Değerli Hocamız Prof. Dr. Taner Timur, geçtiğimiz günlerdeki sosyal paylaşımlarında, çok yerinde bir saptama ile “kutuplaşma” kelimesinin Türkiye’de yaşananları yansıtmaktan uzak aldatıcı bir kelime olduğunu, sanki birbiri ile “kutuplaşan” iki dengeli güç varmış yanılsaması yarattığını vurguluyordu. Oysa Hocamızın da altını çizdiği gibi ortada, insan haklarını hiçe sayan, yargı bağımsızlığını ayaklar altına alan, yolsuzlukları örtbas eden bir iktidarla, ona direnen adalet ve özgürlük güçleri var. Ne dersiniz bu türden siyasal dağarcığımızı ören kelimelerden mi başlamalı değişime?
Hocamızın saptaması çok değerli ama kutuplaşmasının olabilmesi için güç dengelerinin eşit olması şart değil. Güçlerin dengesiz olduğunun bilinci ile bu kutuplaşmanın önüne geçmek gerekiyor. Dünyanın farklı coğrafyalarında popülist liderlerin en sık kullandığı yöntemlerden biri, halkı kutuplaştırmak. Kutuplaşan toplumlar, liderlerin kendi seçmenini konsolide etmesini kolaylaştırdığı gibi karşı seçmenin kulaklarını da size karşı tıkamasını sağlıyor.Siz “Öteki” olduğunuz müddetçe seçmenin sizi duyması zor. Diğer yandan kutuplaşan toplumlarda sorunlar “Öteki” üzerinden açıklandığı için problemlerin ana nedenleri, liderlerin başarısızlığı, sistem tartışmaları gibi konuların da üzeri kapanmış oluyor. Muhalefetin yapması gereken; bu kutuplaşmanın üzerine çıkabilmek ve seçmene başka bir bakış açısı, başka bir vizyon, bir birliktelik gösterebilmek. Diğer yandan ülkede her olan biteni de kutuplaştırma ile açıklamaya çalışmak ve kutuplaşmanın bir parçası olmamak için siyaset yapmaktan kaçınmak da yanlış. Muhalefetin, kendi söylem ve sembollerini üretmesi lazım.

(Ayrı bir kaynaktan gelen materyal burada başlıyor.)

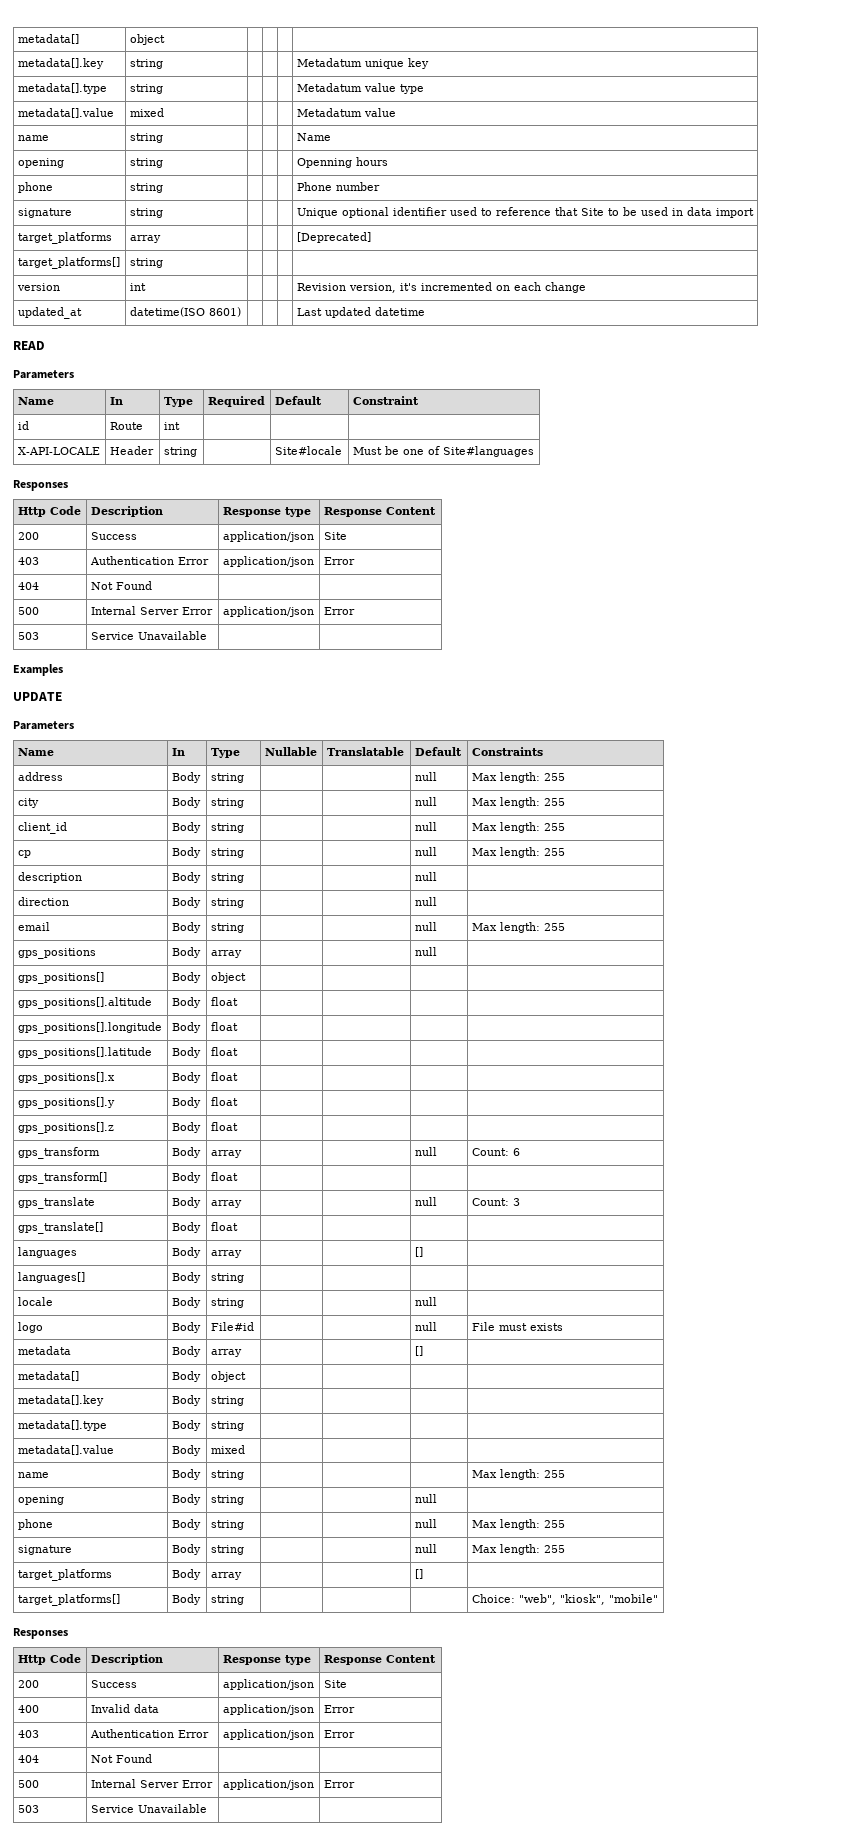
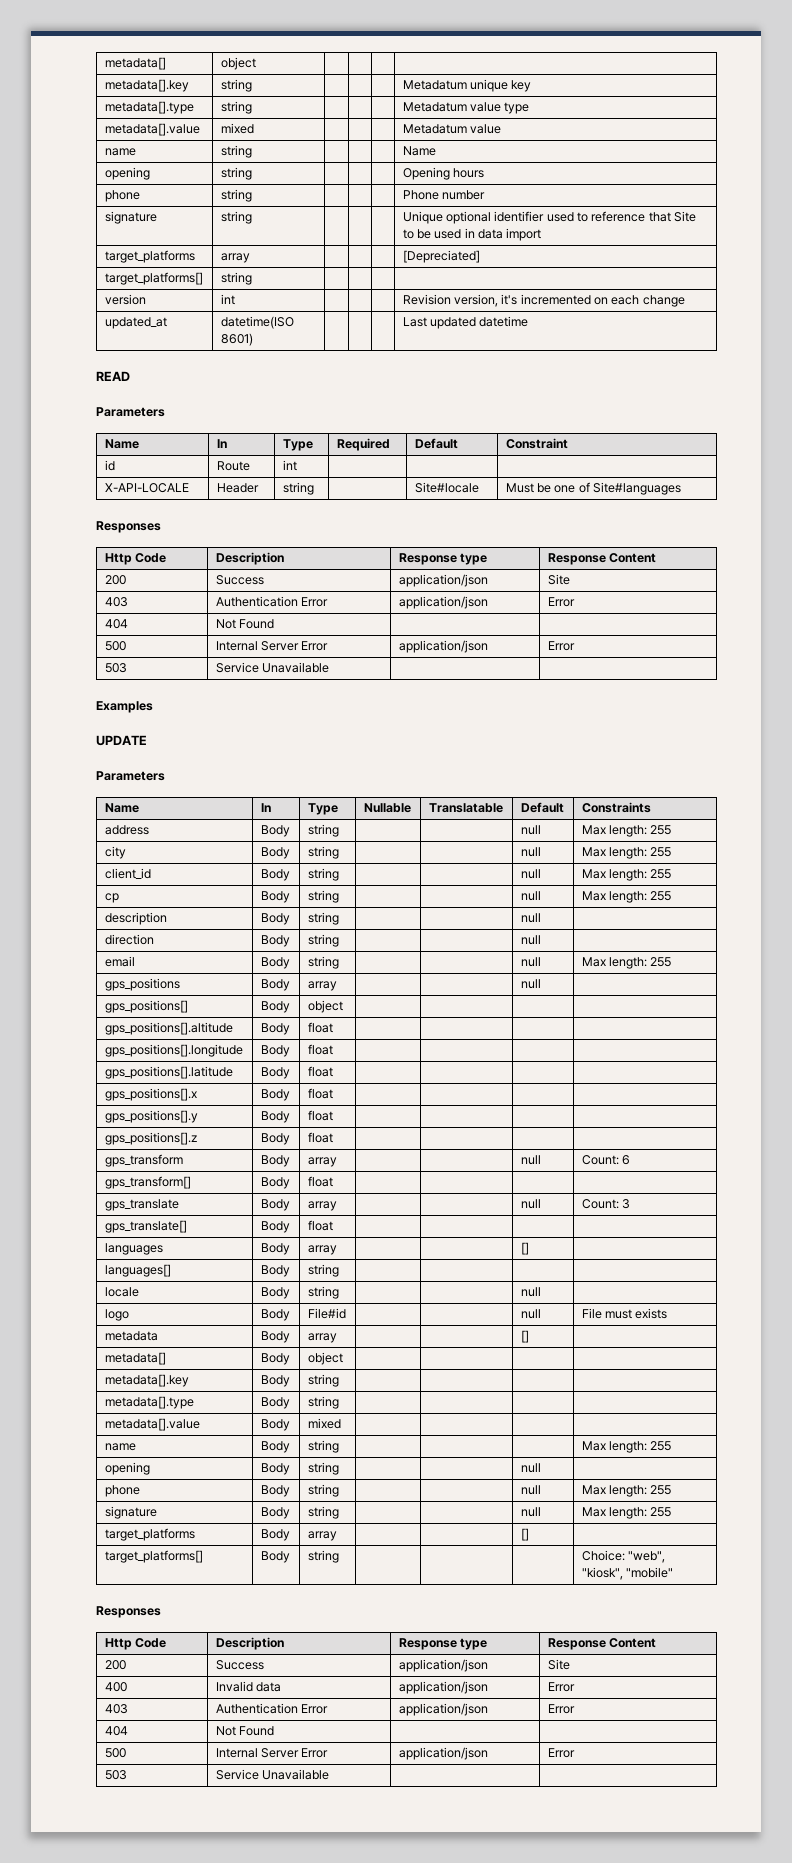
- opening | string | | | | Openning hours
+ opening | string | | | | Opening hours
- target_platforms | array | | | | [Deprecated]
+ target_platforms | array | | | | [Depreciated]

Solun Türkiye toplumunun sorunlarını çözebileceğine ve daha iyi “yönetebileceğine” ilişkin bir siyasal iletişime ihtiyaç var. Bu konuda neler düşünüyorsunuz? Son neden müzmin muhalefet olarak etiketleniyor? Eksik olan nedir?
Sol partiler, iktidar olmak istiyorlarsa, kriz anlarını iyi değerlendirebilmeliler. En temel eksikliğin bu olduğunu düşünüyorum. İktidar, ihtiyacı olduğu zamanlarda, “ulusal çıkar” başlığı altında muhalefetin farklı söylem üretmesini engelleyebiliyor. Kriz anlarında tüm partilerin ortak bir dil kullandığını görüyoruz. Dolayısı ile muhalefet farklılığını ortaya koyabileceği, başka bir çözümün mümkün olabileceğini gösterebileceği fırsatları kaçırıyor. Siyaset; hedef koyarak, sembol ve söylem üreterek seçmenle bağ kurmaktır. Bunları üretmeden rakibe destek vermek, rakibin siyasetini meşrulaştıracağı gibi muhalefeti değil rakibinizi büyütür. Muhalefet, kendi söylemlerini pekiştirmeli ve seçmeni siyaseten bir pozisyona yönlendirmeli. Daha önce de söylediğim gibi, kutuplaşmanın parçası olmayayım derken siyaset üretemez pozisyona girmek sadece rakibi büyütür.
Umut temelli bir iletişim gerekli hepimize. Ancak bu kadar öfkeliyken nasıl olacak?
Unutmamak gerek ki, son dönemde dünyadaki birçok seçim sonucunu etkileyen ana faktör, kızgın seçmenlerin varlığı. Kızgınlığı örgütlemek ve sandığa yöneltebilmek başlı başına bir başarı. Kızgın seçmenler değişim yanlısı oluyor ve bu doğrultuda oy kullanıyor.Bizde genelde seçmen ne zaman kızgın olsa bile bir şekilde korkutularak içe kapanması sağlanıyor. Korku, seçmeni var olan düzen tarafında tutan bir duygu halidir. Korkan seçmenlerin çoğunlukla iktidar yanlısı oy kullandıklarını gözlemleyebiliyoruz. Var olan memnuniyetsizlik durumuna katlanmak; belirsiz bir gelecekten, yani daha kötü olabilme ihtimali veya elindekini de kaybetme riski nedeni ile daha az ürkütücü gelebiliyor. Dolayısı ile asıl yapılması gereken, öfkeyi dindirmeye çalışmak değil öfkeli seçmeni, -ona başka bir geleceğin mümkün olduğu hayali kurdurtarak- örgütlemek ve sandığa götürebilmek.